Due to the ability of the virus to infect a large diversity of weeds and the ability of its insect vector to survive on a similarly large and diverse group of weeds, as well as migrate considerable distances, curtoviruses are endemic in the western U.S. Management of this viral pathogen and its leafhopper vector has proven difficult.
Use of a variety of insecticides with different active ingredients registered on a crop has been used in an attempt to control curly top. However, since the vector needs only a brief feeding interval in which to introduce the virus into a healthy plant, insecticides will not block virus transmission. Soil treatments with the systemic insecticide, imidicloprid, can reduce virus incidence on sugarbeets (Wang et al., 1999). Similarly, planting sugarbeet seed treated with Poncho Beta insecticide, leads to decreased levels on virus on sugarbeets (Strausbaugh et al., 2012). Sugarbeets are effective breeding hosts for the leafhopper. However, chile and tomato are not breeding hosts of the insect, like sugarbeets, and the leafhopper spends very little time on the plants (Hudson et al., 2010), so that even the use of systemic insecticides on chile and tomatoes have not proved efficacious in preventing curtovirus spread or infection. Even in crops such as sugarbeet, where insecticide use has been effective, the industry perceives their use as a temporary solution since the leafhoppers are expected to develop resistance in time.

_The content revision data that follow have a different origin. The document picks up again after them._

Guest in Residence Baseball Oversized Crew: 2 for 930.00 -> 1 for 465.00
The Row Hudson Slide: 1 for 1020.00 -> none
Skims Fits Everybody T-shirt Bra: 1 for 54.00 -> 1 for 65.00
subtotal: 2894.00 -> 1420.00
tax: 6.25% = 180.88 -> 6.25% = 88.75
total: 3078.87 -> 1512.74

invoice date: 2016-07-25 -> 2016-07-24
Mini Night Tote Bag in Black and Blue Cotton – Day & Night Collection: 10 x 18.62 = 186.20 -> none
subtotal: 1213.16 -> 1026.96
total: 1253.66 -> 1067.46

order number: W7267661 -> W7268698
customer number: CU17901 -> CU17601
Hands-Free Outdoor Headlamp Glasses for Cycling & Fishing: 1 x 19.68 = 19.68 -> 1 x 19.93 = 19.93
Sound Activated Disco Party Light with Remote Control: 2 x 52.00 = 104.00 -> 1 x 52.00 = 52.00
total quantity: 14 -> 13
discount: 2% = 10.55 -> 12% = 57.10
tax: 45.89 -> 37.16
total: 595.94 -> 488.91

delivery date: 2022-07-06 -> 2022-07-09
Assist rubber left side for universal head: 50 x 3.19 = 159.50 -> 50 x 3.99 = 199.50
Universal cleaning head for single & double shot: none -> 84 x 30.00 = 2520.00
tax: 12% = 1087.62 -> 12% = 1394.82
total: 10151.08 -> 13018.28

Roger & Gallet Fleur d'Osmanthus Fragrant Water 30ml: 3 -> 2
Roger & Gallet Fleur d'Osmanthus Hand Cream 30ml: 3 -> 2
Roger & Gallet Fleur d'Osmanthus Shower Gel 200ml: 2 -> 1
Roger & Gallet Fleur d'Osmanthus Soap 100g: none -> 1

California has long used an industry-funded pesticide spray program to control the leafhopper using organophosphate sprays to uncultivated foothill breeding areas (Clark, 1995), although that program has not always been effective. The BCTV Control Program sprayed about 24,700 acres in 2012, 52,330 acres in 2013, 49,000 acres in 2014, and 89,250 acres in 2015. The spray program utilized both ground and air spraying in the San Joaquin and Coastal Valleys of California based on sweep net counts in leafhopper breeding areas. An aggressive spray program was implemented in 2015 that combined spraying in winter, as well as spring, instead of sprays in spring and fall because of the early large sweep net counts in the breeding areas.
Knowledge of when and where to spray for most effective control of the leafhoppers in CA has also proven somewhat difficult. Timing of BLH outbreaks is highly variable and unpredictable because they are strongly dependent upon particular weather patterns. Historically they tended to happen about once every 6-10 years. With the CA drought the last 4-5 years, it has impacted the BLH so that surveys identify BLH much further north and east than historically observed.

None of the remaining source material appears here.